GIVEN DATA Start Marker
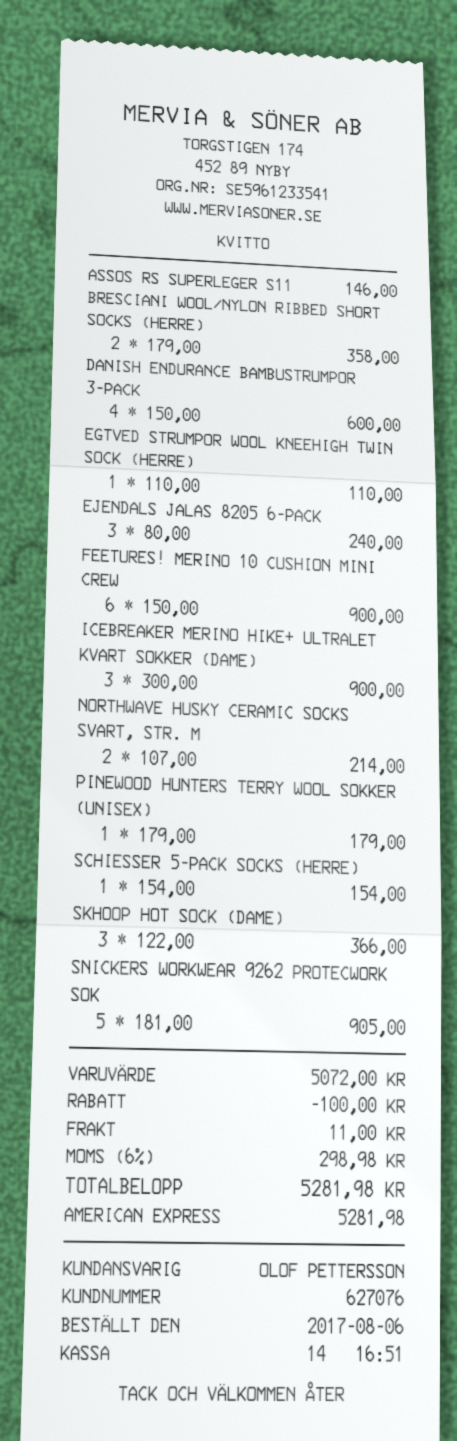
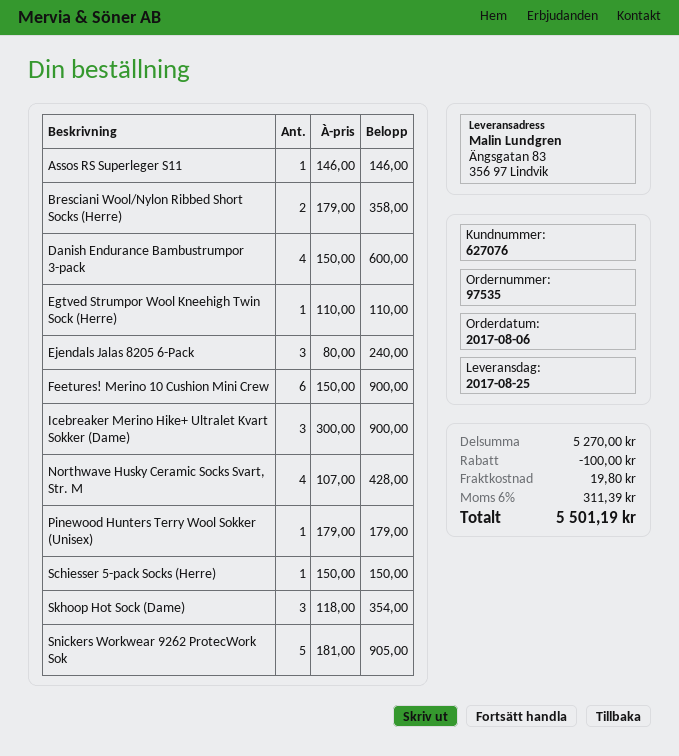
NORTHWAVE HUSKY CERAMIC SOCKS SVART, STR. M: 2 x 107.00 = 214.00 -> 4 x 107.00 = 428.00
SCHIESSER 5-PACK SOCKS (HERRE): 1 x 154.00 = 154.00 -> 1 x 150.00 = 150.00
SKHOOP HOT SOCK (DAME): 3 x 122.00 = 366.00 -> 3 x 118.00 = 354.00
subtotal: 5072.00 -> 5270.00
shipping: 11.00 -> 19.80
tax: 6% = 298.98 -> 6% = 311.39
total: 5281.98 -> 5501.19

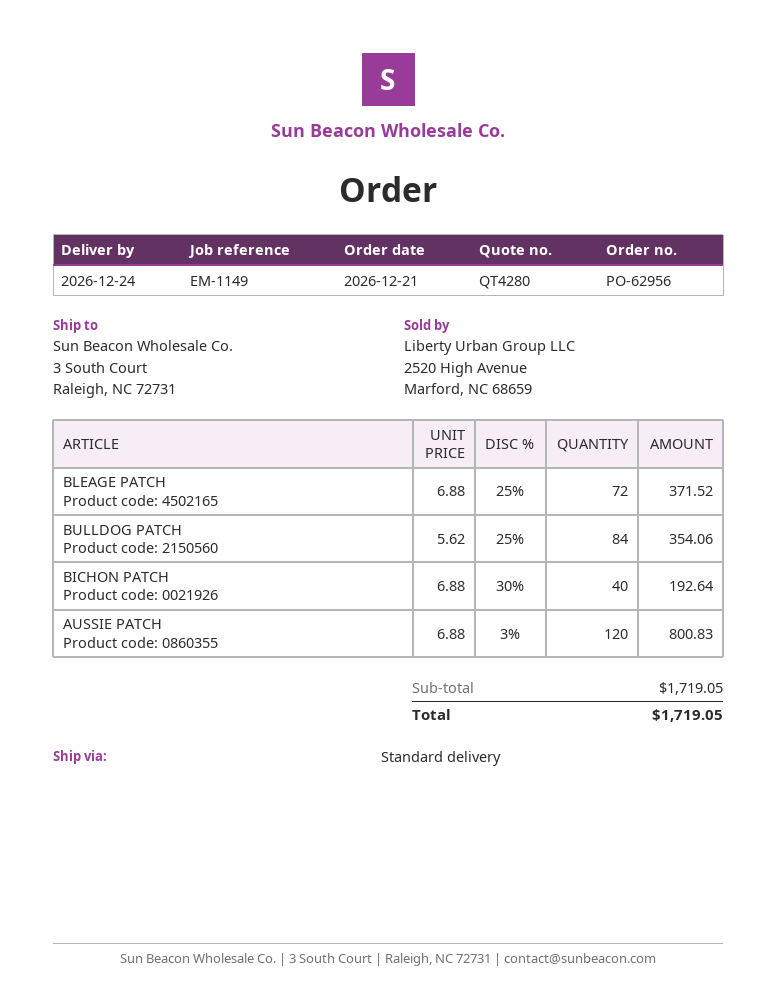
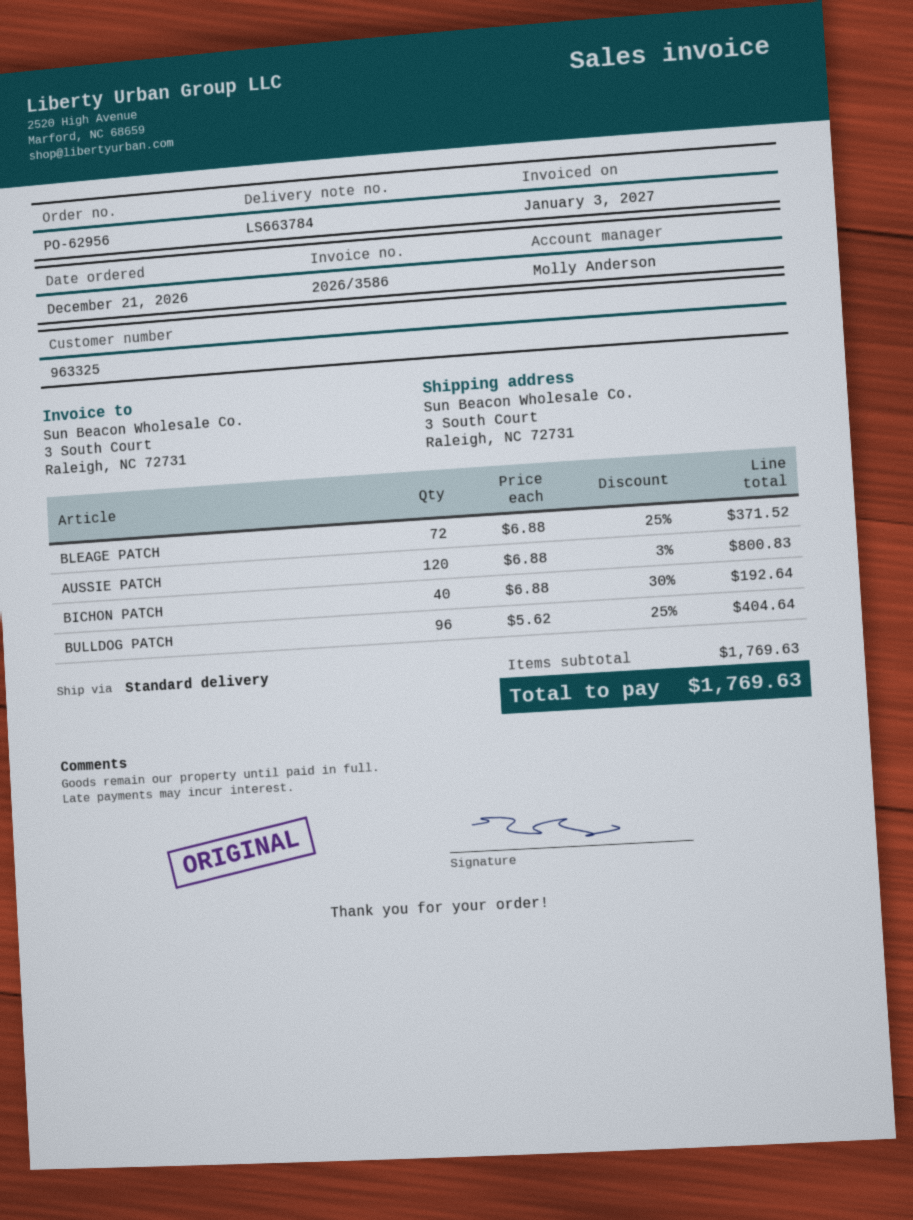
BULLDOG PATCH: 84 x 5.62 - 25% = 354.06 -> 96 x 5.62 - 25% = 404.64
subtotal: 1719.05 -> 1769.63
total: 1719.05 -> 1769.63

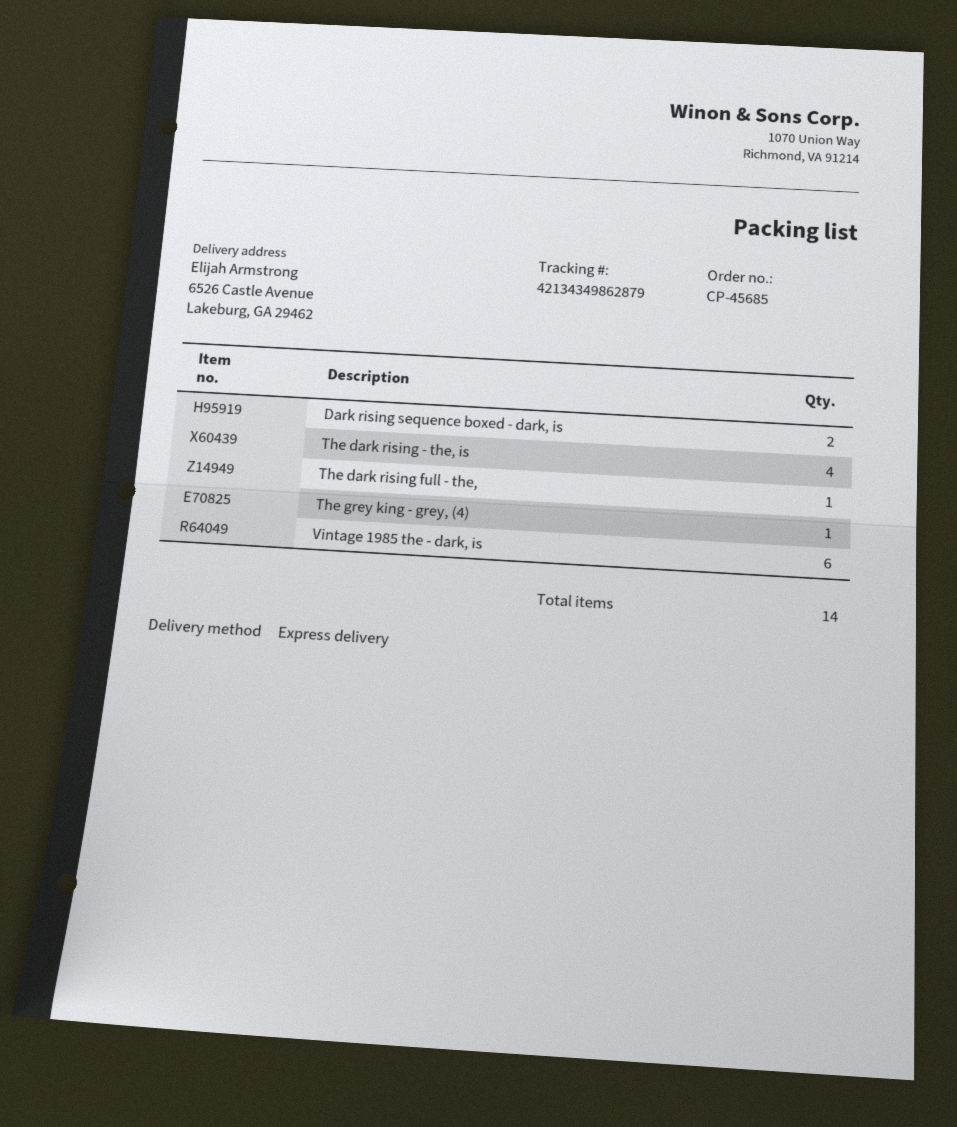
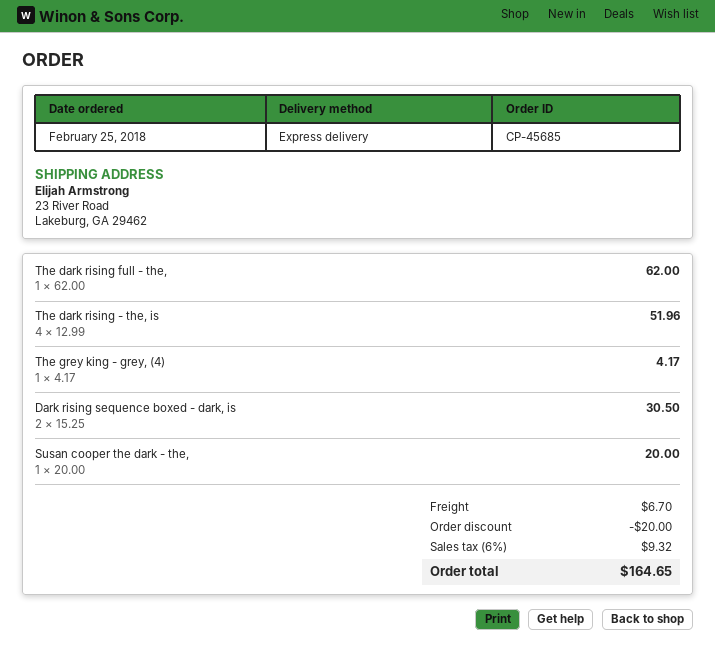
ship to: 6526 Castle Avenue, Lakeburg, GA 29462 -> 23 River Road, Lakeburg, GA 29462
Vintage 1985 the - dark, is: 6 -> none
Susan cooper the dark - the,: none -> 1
GIVEN DATA End Marker
◆ TASK STATEMENT
What you need to copy is the run of lines from the one holding "SKHOOP HOT SOCK" through the end of the data, exactly and only, both ends included, pictures omitted.

◆ TASK SOLUTION
SKHOOP HOT SOCK (DAME): 3 x 122.00 = 366.00 -> 3 x 118.00 = 354.00
subtotal: 5072.00 -> 5270.00
shipping: 11.00 -> 19.80
tax: 6% = 298.98 -> 6% = 311.39
total: 5281.98 -> 5501.19

BULLDOG PATCH: 84 x 5.62 - 25% = 354.06 -> 96 x 5.62 - 25% = 404.64
subtotal: 1719.05 -> 1769.63
total: 1719.05 -> 1769.63

ship to: 6526 Castle Avenue, Lakeburg, GA 29462 -> 23 River Road, Lakeburg, GA 29462
Vintage 1985 the - dark, is: 6 -> none
Susan cooper the dark - the,: none -> 1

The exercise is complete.